# Gebt Ihr Euren Koi Namen ?



## HWWanlo (8. Aug. 2013)

Hallo Gemeinde

Ich frage hier mal ,interessenhalber,ob Ihr Euren Koi auch
Namen gebt ? 
Und natürlich der Grund dafür,warum Er/Sie  den Namen erhalten hat.
Bei mir haben nur 2 Koi einen eigenen Namen, beides  Kohaku.
Ich zeige hier nun mal die Beiden und Ihr müsstet dann direkt erkennen,warum die so heissen.

NEMO  
SNAKE  

So,nun bin ich ja mal gespannt,auf die Namen ( und Bilder ) Eurer Lieblinge.

Gruß
Herbert


----------



## slavina (9. Aug. 2013)

*AW: Gebt Ihr Euren Koi Namen ?*

Hallo Herbert,
habe zwar keine Koi nur Goldfische aber einige davon haben auch Namen .
Die grosse weisse Goldfischdame mit den Sprenkeln zb. heißt Pünktchen...
Der __ Shubunkin daneben heißt Oscar.


----------



## dragsterrobby (9. Aug. 2013)

*AW: Gebt Ihr Euren Koi Namen ?*

Moin,
der linke heißt "dicker" weil er wie ich finde bissel dick ist und der rechte heißt "der Hübsche", weil er soooo gut aussieht.


----------



## lotta (9. Aug. 2013)

*AW: Gebt Ihr Euren Koi Namen ?*

Hallo, ja
wir geben unseren Koi und Goldis ebenso wie den Shubis Namen...
Welche, warum?
Wir haben meist einen spontanen Namen, beim Anblick der Fische auf den Lippen gehabt, 
andere haben sich im Laufe der Tage, ergeben
Ich will euch nur einige davon zeigen: Luis Koi
 Hans-Peter Shuby                Flöckchen Sarassa
  Felix Koi           Fritzi unser dickster Goldi


----------



## Shanku (9. Aug. 2013)

*AW: Gebt Ihr Euren Koi Namen ?*

Ich gebe manchen Namen ^^
Ein __ Goldfisch hieß Shanku wie ich jetzt hier 

Der weiß orangene rechts ist Yogi ;D


----------



## jolantha (9. Aug. 2013)

*AW: Gebt Ihr Euren Koi Namen ?*

Hallo,
ich hab nur einen Koi , der einen Namen hat : Robert ------ der nach dem Ablaichen jetzt Roberta 
heißt . 
Ob der Nachwuchs von ihr ist, wage ich nicht zu behaupten,


----------



## samorai (10. Aug. 2013)

*AW: Gebt Ihr Euren Koi Namen ?*

Hi!
Bei mir gibt es "Bluewie,Assie,der Geißt und die Dunkelheit,Samorai, der Clown, Flitter und drei kleine Neuzugänge die sich ihren Namen erst erkämpfen müssen.

LG Ron!


----------



## Moonlight (10. Aug. 2013)

*AW: Gebt Ihr Euren Koi Namen ?*

Ach je ... soll ich echt von Allen Fischen Bilder einstellen?

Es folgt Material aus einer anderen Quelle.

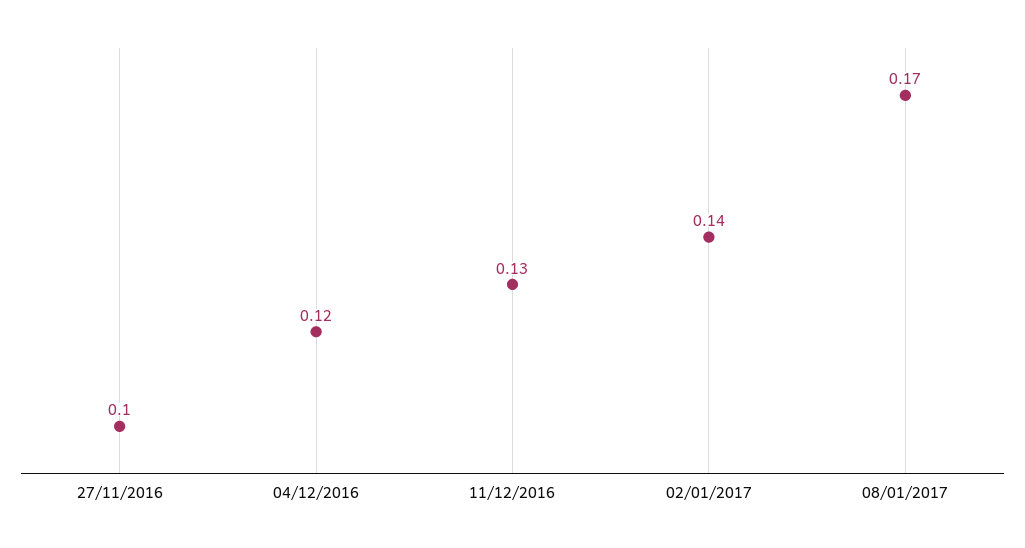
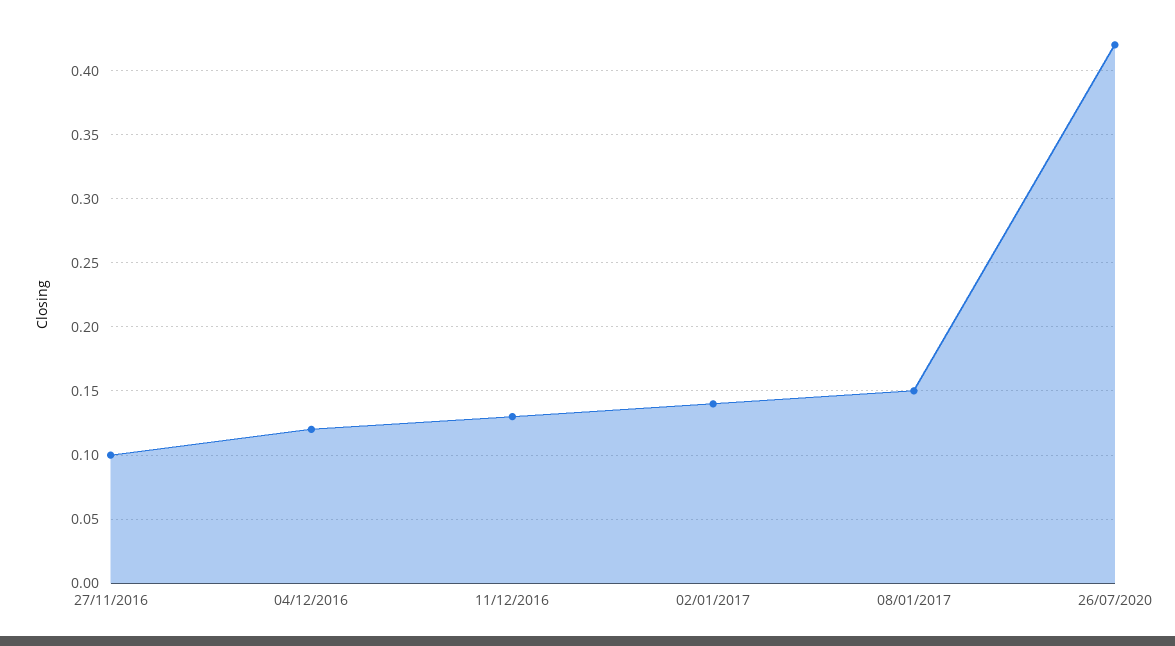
08/01/2017: 0.17 -> 0.15
26/07/2020: none -> 0.42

Bei mir hat nämlich Jeder Koi einen Namen ... ähm fast Jeder. Namen gibts bei mir erst, wenn ich das Geschlecht bestimmen kann. Soll ja auch passen 







   Sunny ... strahlt wie eine Sonne ... nun ja, langsam nicht mehr, das Gelb wird dunkler 






  Felix (von mir erhielt er eigentlich Ugly ... aber meine Tochter meinte Felix passt besser)






  Moonlight (weil er bei Mondlicht im Teich wie ein 2. Mond leuchtet)






  Tinchen  (die Patentante heißt Tine  )






  Charlette (mein Mann wollte Charly Brown, geht aber nicht, ist ein Mädchen)



  Rotkäppchen



  Willi (aufgrund der 3fach Färbung ... schwarz, rot, weiß ... , die Idee hatte mein Vater)



  Miss Piggi (die frisst alles und ständig ... so fett ist sie auch  )



 Shadow (ist zwar weiblich, sieht im Teich aber aus wie ein Schatten)



  Blümchen (war der "Blumenstrauß" zum 4. Hochzeitstag von meinem Mann)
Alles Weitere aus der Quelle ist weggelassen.